Problem statement
Wherever the string "page" appears in the listing, copy that line.

[Task inputs — start]

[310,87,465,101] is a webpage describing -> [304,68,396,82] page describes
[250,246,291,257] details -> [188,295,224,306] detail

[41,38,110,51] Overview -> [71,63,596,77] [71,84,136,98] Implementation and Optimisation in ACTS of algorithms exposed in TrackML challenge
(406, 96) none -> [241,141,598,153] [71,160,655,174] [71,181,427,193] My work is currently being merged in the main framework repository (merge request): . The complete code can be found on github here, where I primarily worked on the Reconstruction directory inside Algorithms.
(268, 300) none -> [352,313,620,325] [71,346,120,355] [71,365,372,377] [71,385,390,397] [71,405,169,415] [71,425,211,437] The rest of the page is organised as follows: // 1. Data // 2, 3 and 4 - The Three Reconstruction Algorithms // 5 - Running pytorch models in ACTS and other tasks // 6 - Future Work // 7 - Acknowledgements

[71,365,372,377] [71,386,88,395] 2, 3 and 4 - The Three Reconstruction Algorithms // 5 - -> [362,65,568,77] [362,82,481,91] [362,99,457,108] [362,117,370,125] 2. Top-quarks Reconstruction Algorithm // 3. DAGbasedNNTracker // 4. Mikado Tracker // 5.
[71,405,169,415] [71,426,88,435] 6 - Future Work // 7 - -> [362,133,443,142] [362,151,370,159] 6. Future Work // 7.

[Task inputs — finish]
[Task inputs — start]

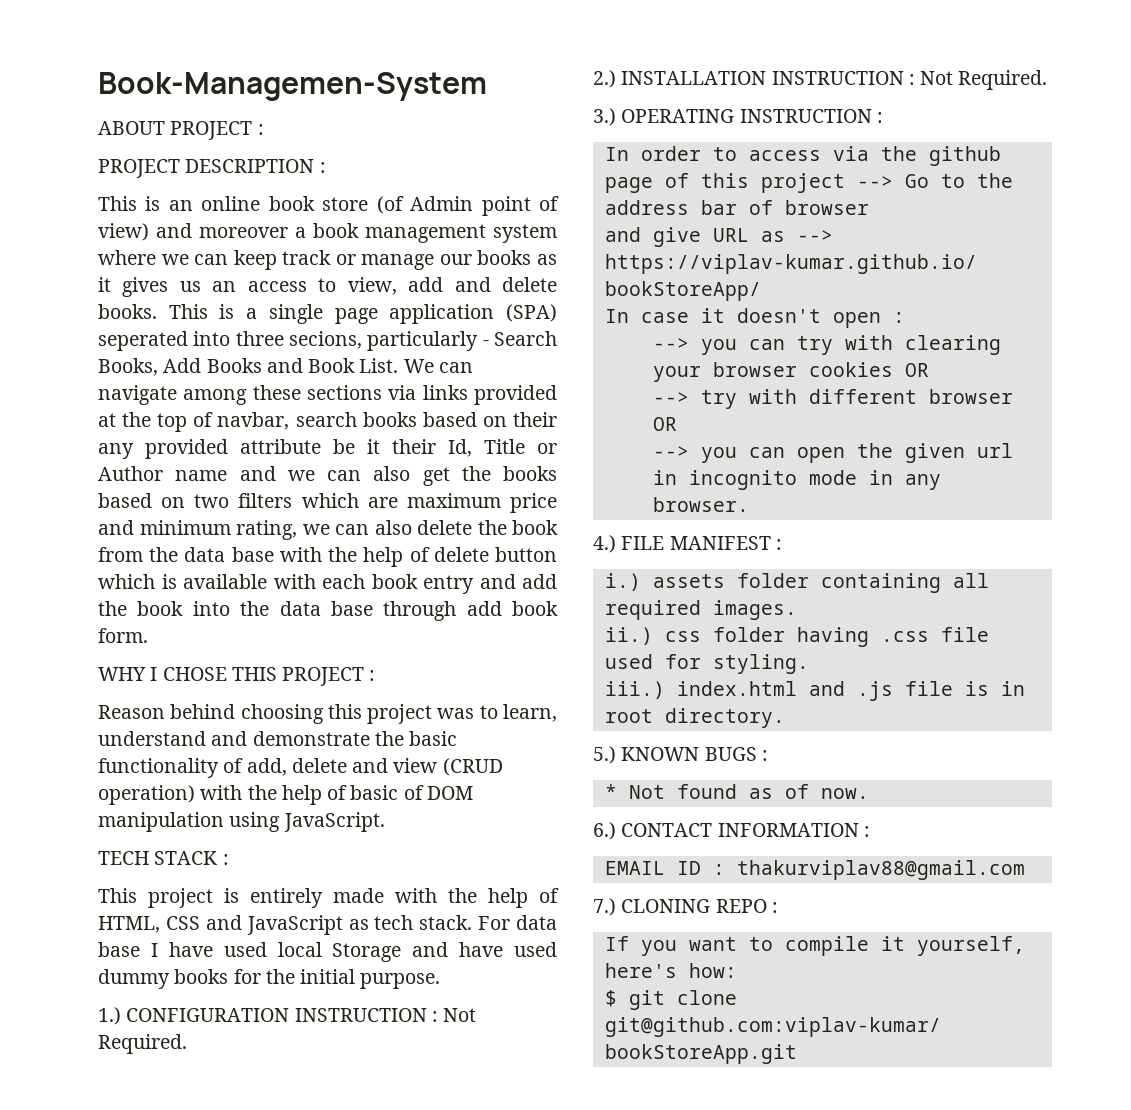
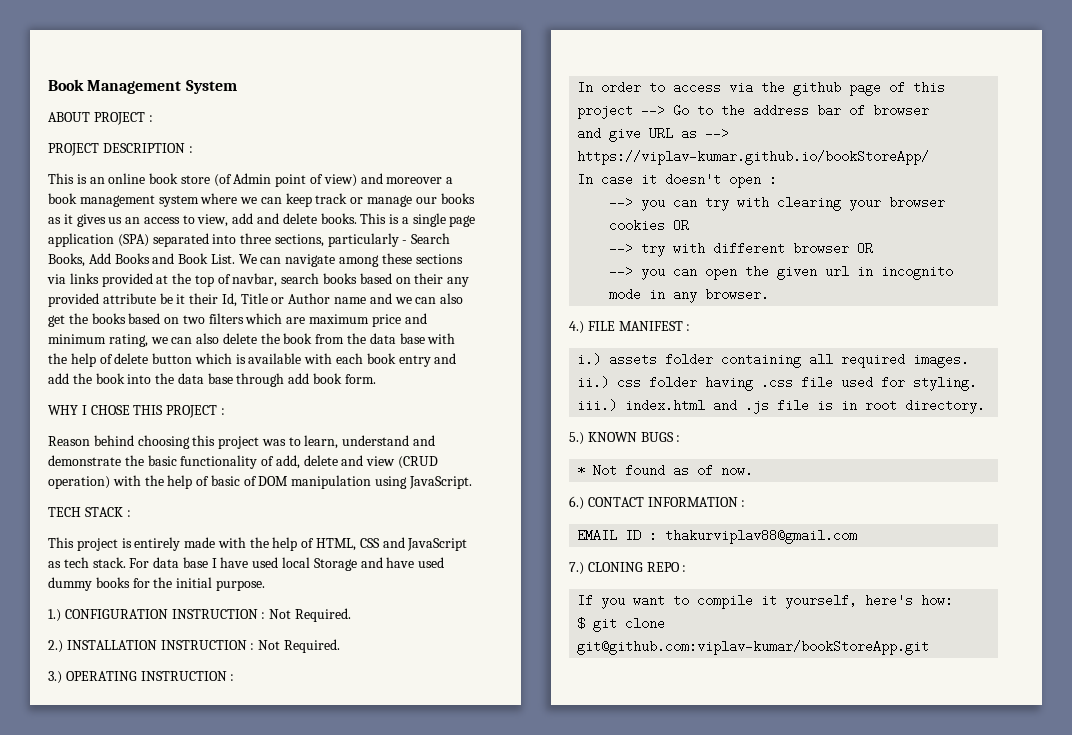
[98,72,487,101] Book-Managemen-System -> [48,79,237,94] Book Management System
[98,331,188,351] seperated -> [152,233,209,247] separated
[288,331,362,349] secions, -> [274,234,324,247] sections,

[Task inputs — finish]

Reply
[310,87,465,101] is a webpage describing -> [304,68,396,82] page describes
(268, 300) none -> [352,313,620,325] [71,346,120,355] [71,365,372,377] [71,385,390,397] [71,405,169,415] [71,425,211,437] The rest of the page is organised as follows: // 1. Data // 2, 3 and 4 - The Three Reconstruction Algorithms // 5 - Running pytorch models in ACTS and other tasks // 6 - Future Work // 7 - Acknowledgements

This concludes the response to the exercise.